[What you are asked to do]
Retype the material that follows exactly, limited to the lines from the one with "[66,542,274,556] // python" through the one with "(307, 512) none", and keep out all pictures.

==== Records supplied

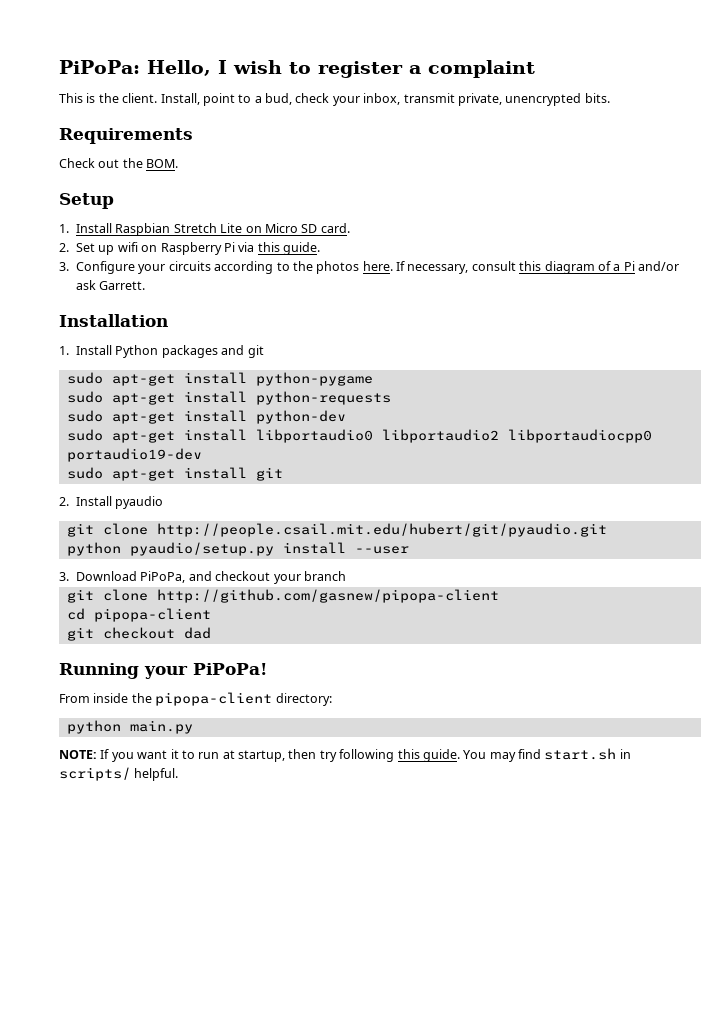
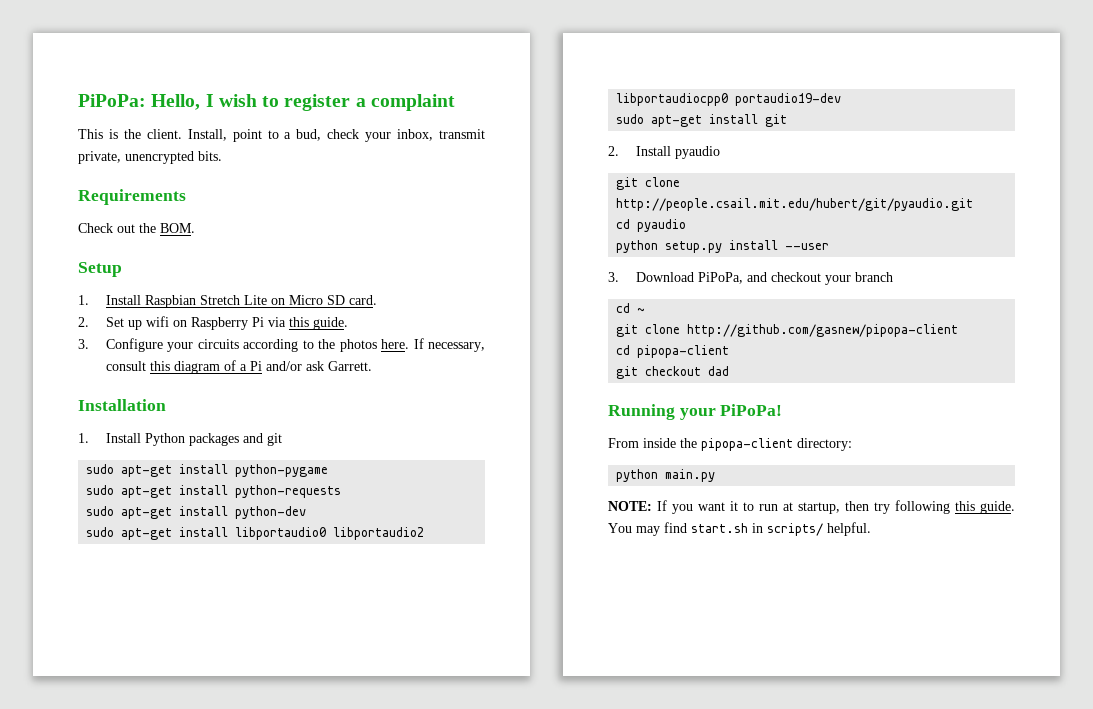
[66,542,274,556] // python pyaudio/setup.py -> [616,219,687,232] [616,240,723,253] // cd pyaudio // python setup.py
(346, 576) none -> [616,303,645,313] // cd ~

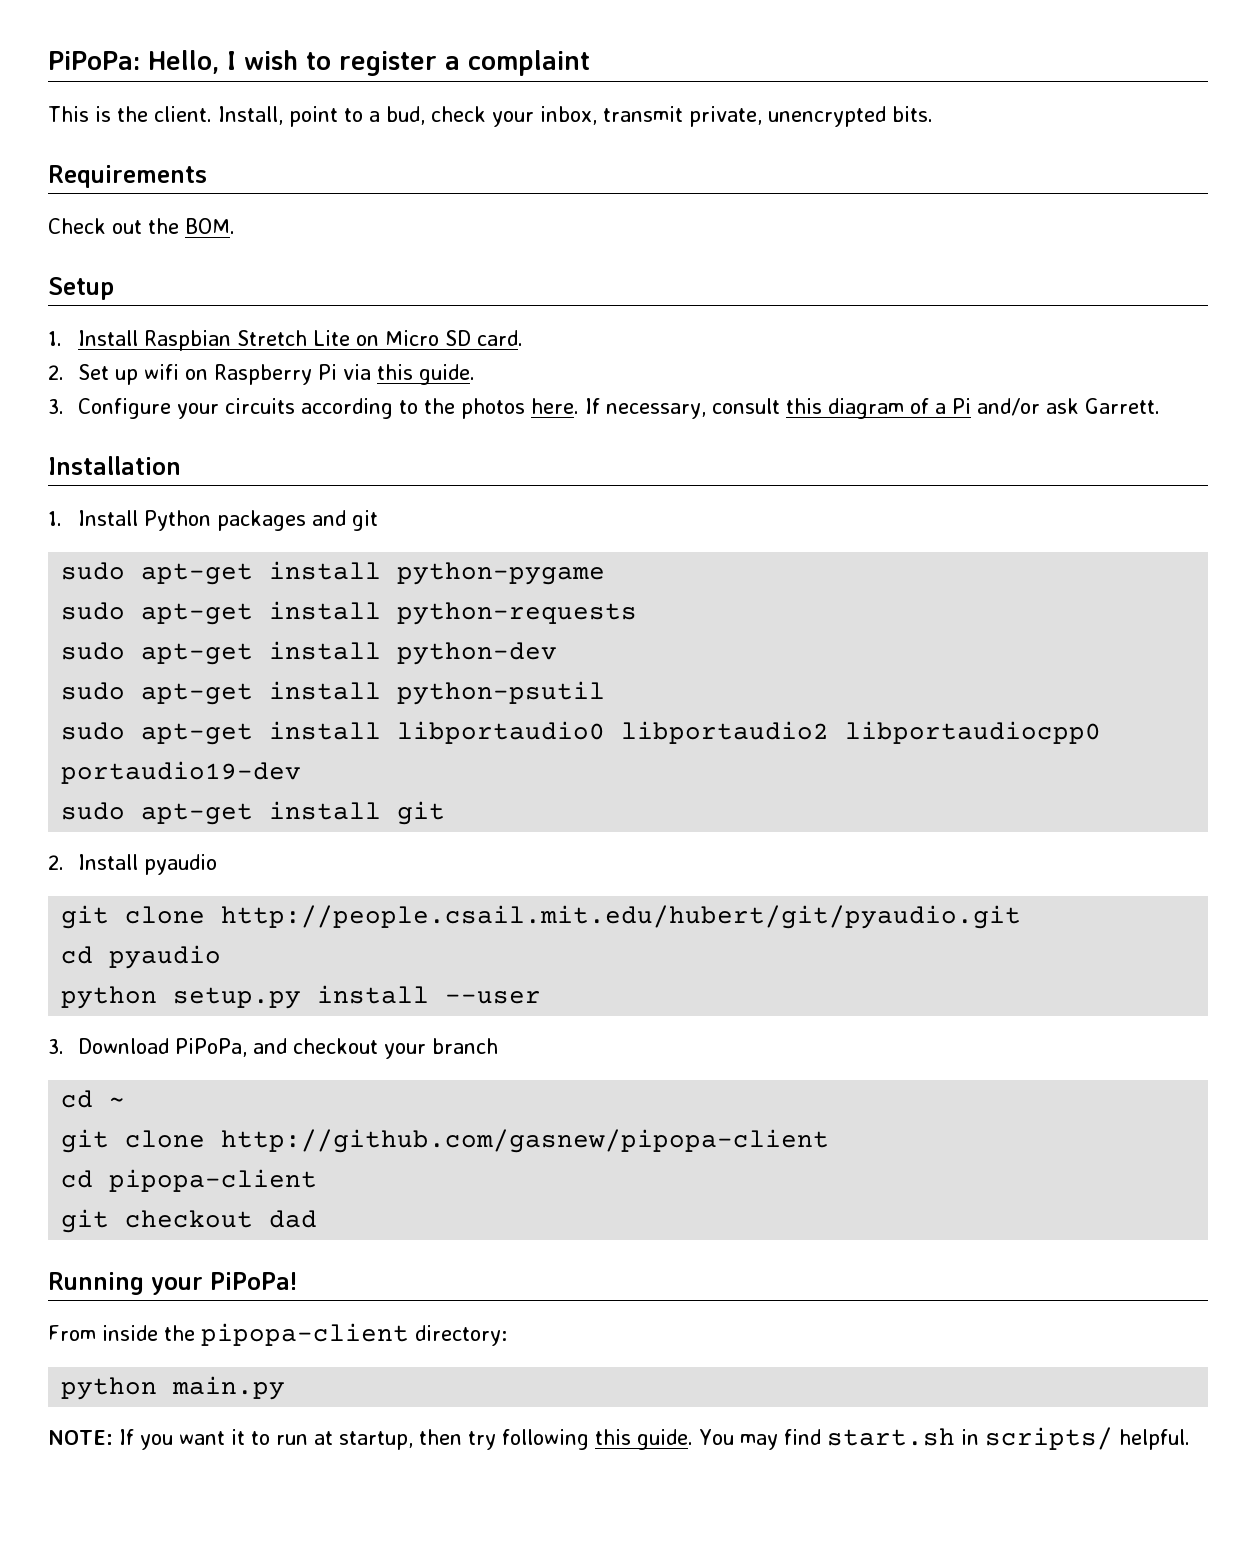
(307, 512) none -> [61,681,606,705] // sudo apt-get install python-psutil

========
==== Records supplied

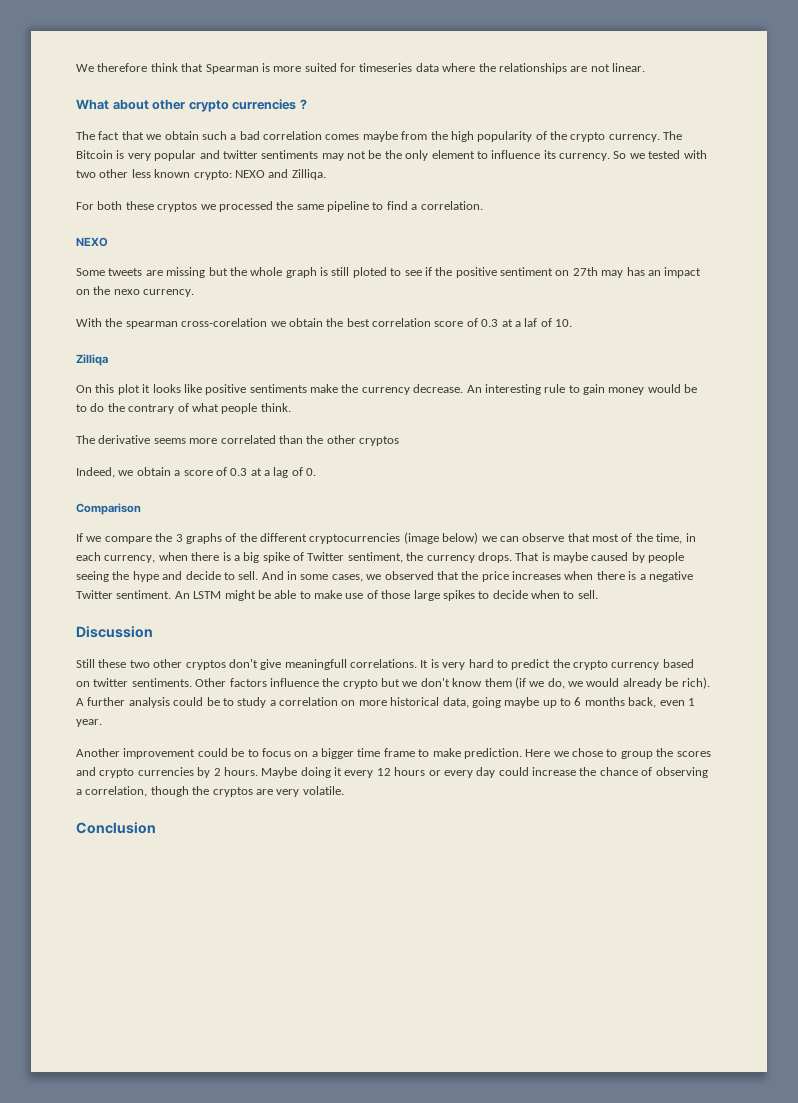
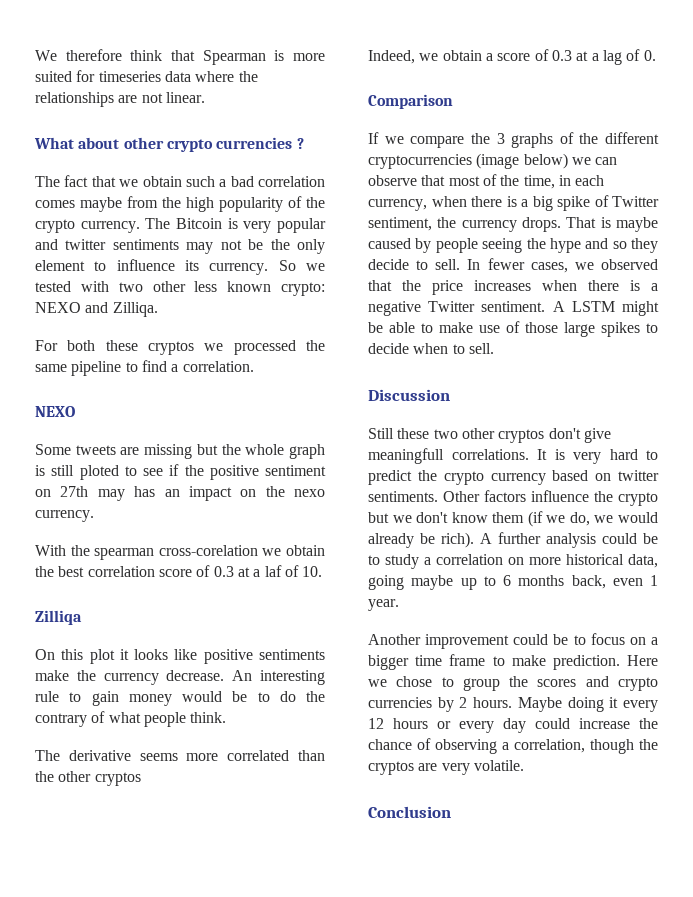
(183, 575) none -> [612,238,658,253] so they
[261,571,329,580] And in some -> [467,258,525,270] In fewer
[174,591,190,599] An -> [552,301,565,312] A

========

[Reply]
[66,542,274,556] // python pyaudio/setup.py -> [616,219,687,232] [616,240,723,253] // cd pyaudio // python setup.py
(346, 576) none -> [616,303,645,313] // cd ~

(307, 512) none -> [61,681,606,705] // sudo apt-get install python-psutil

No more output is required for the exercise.